Ausbildung der Ausbilder

Seminarinhalte:

  • Eine fachlich und pädagogisch hochwertige Arbeit der AusbilderInnen soll die Wiedereinführung der überarbeiteten Ausbilder-Eignungsverordnung (AEVO), die zum 01.08.2009 in Kraft getreten ist, leisten.
  • Sie legt die wichtigsten Aufgaben für die AusbilderInnen fest:
    Sie sollen beurteilen können, ob im Betrieb die Voraussetzungen für eine gute Ausbildung erfüllt sind, bei der Einstellung von Auszubildenden mitwirken und die Ausbildung im Betrieb durchführen sowie die Auszubildenden zu einem erfolgreichen Abschluss zu führen.
  • Die berufs- und arbeitspädagogische Eignung umfasst die Kompetenz zum selbstständigen Planen, Durchführen und Kontrollieren der Berufsausbildung in den Handlungsfeldern:

Das Handlungsfeld Nummer 1: Planung der Ausbildung

umfasst die berufs- und arbeitspädagogische Eignung, Ausbildungsvoraussetzungen zu prüfen und Ausbildung zu planen.

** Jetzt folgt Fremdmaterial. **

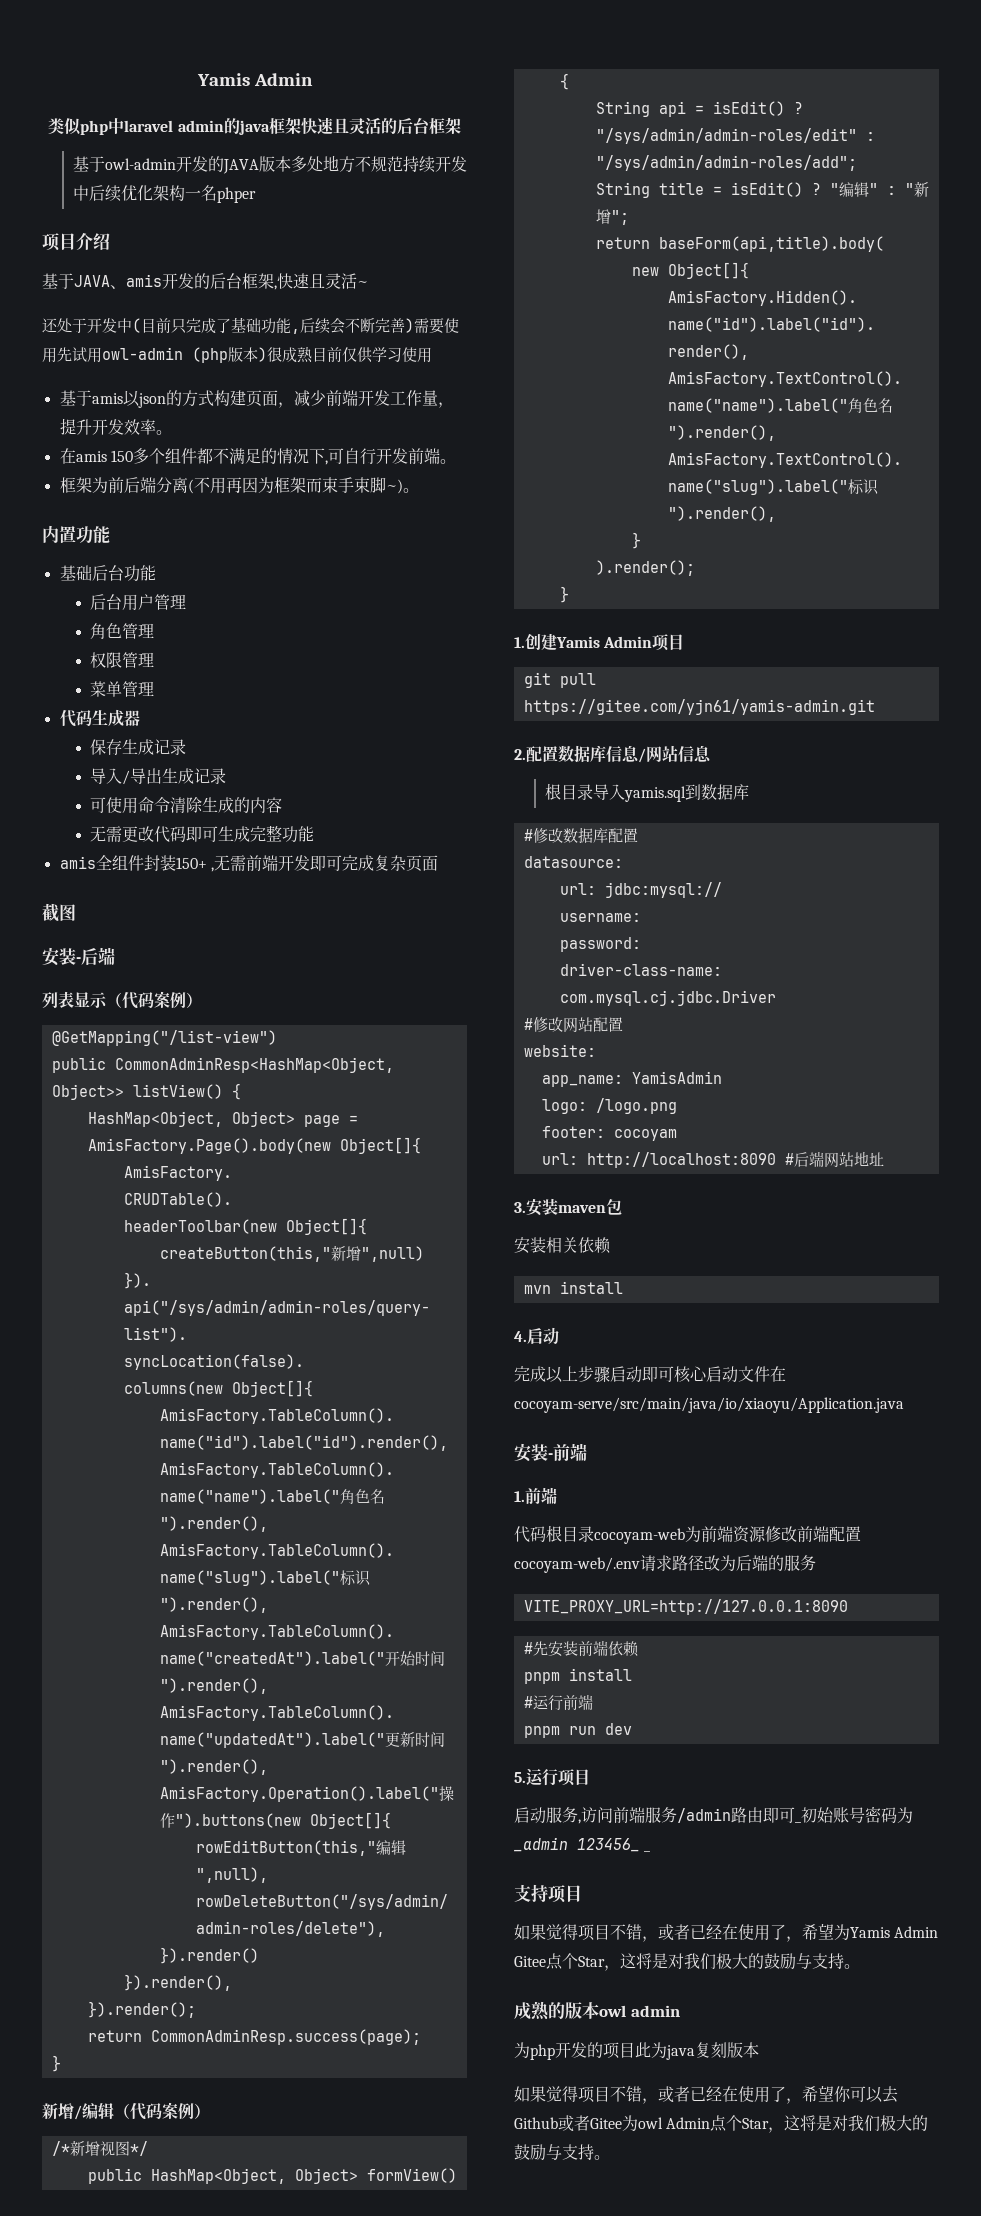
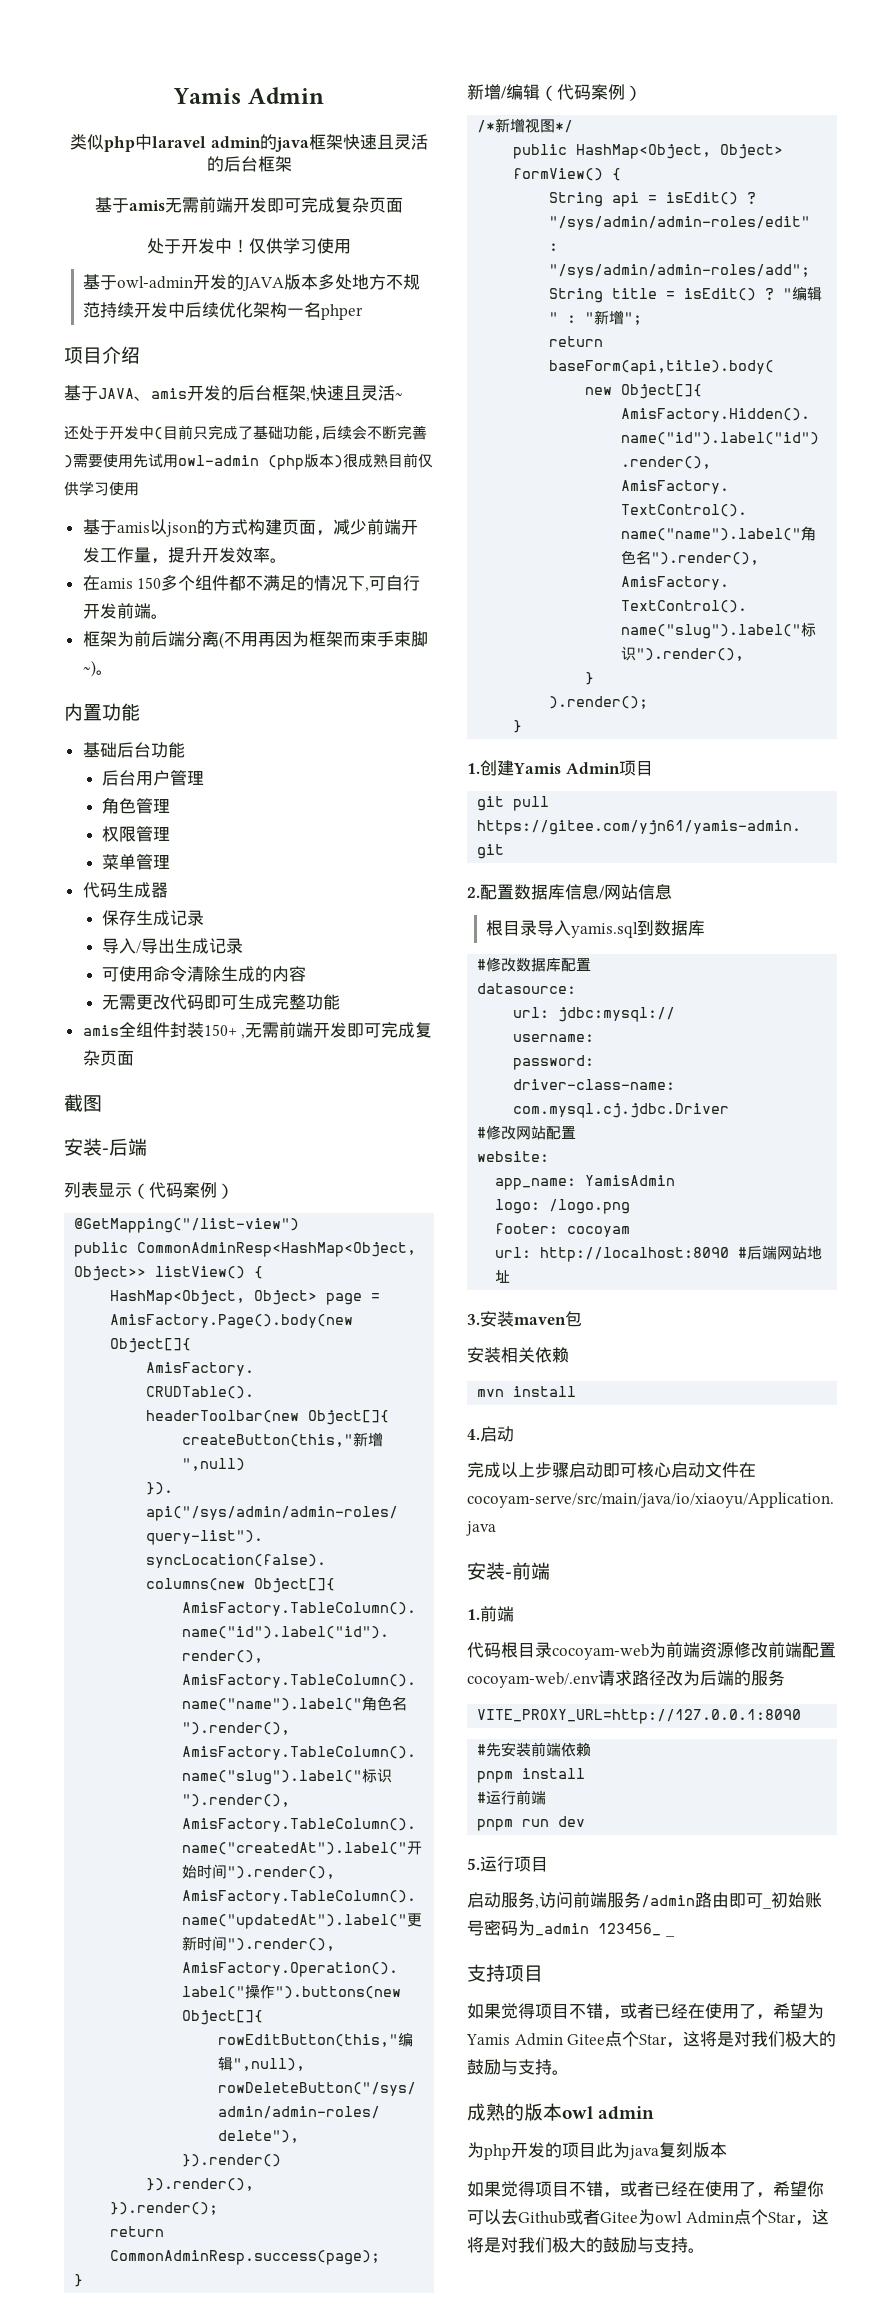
+ 基于amis无需前端开发即可完成复杂页面
+ 处于开发中！仅供学习使用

Die Ausbilder und Ausbilderinnen sind dabei in der Lage,

  • die Vorteile und den Nutzen betrieblicher Ausbildung darstellen und begründen zu können,
  • bei den Planungen und Entscheidungen hinsichtlich des betrieblichen Ausbildungsbedarfs auf der Grundlage der rechtlichen, tarifvertraglichen und betrieblichen Rahmenbedingungen mitzuwirken,
  • die Strukturen des Berufsbildungssystems und seine Schnittstellen darzustellen,
  • Ausbildungsberufe für den Betrieb auszuwählen und dies zu begründen,
  • die Eignung des Betriebes für die Ausbildung in dem angestrebten Ausbildungsberuf zu prüfen sowie, ob und inwieweit Ausbildungsinhalte durch Maßnahmen außerhalb der Ausbildungsstätte, insbesondere Ausbildung im Verbund, überbetriebliche und außerbetriebliche Ausbildung, vermittelt werden können,
  • die Möglichkeiten des Einsatzes von auf die Berufsausbildung vorbereitenden Maßnahmen einzuschätzen sowie
  • im Betrieb die Aufgaben der an der Ausbildung Mitwirkenden unter Berücksichtigung ihrer Funktionen und Qualifikationen abzustimmen.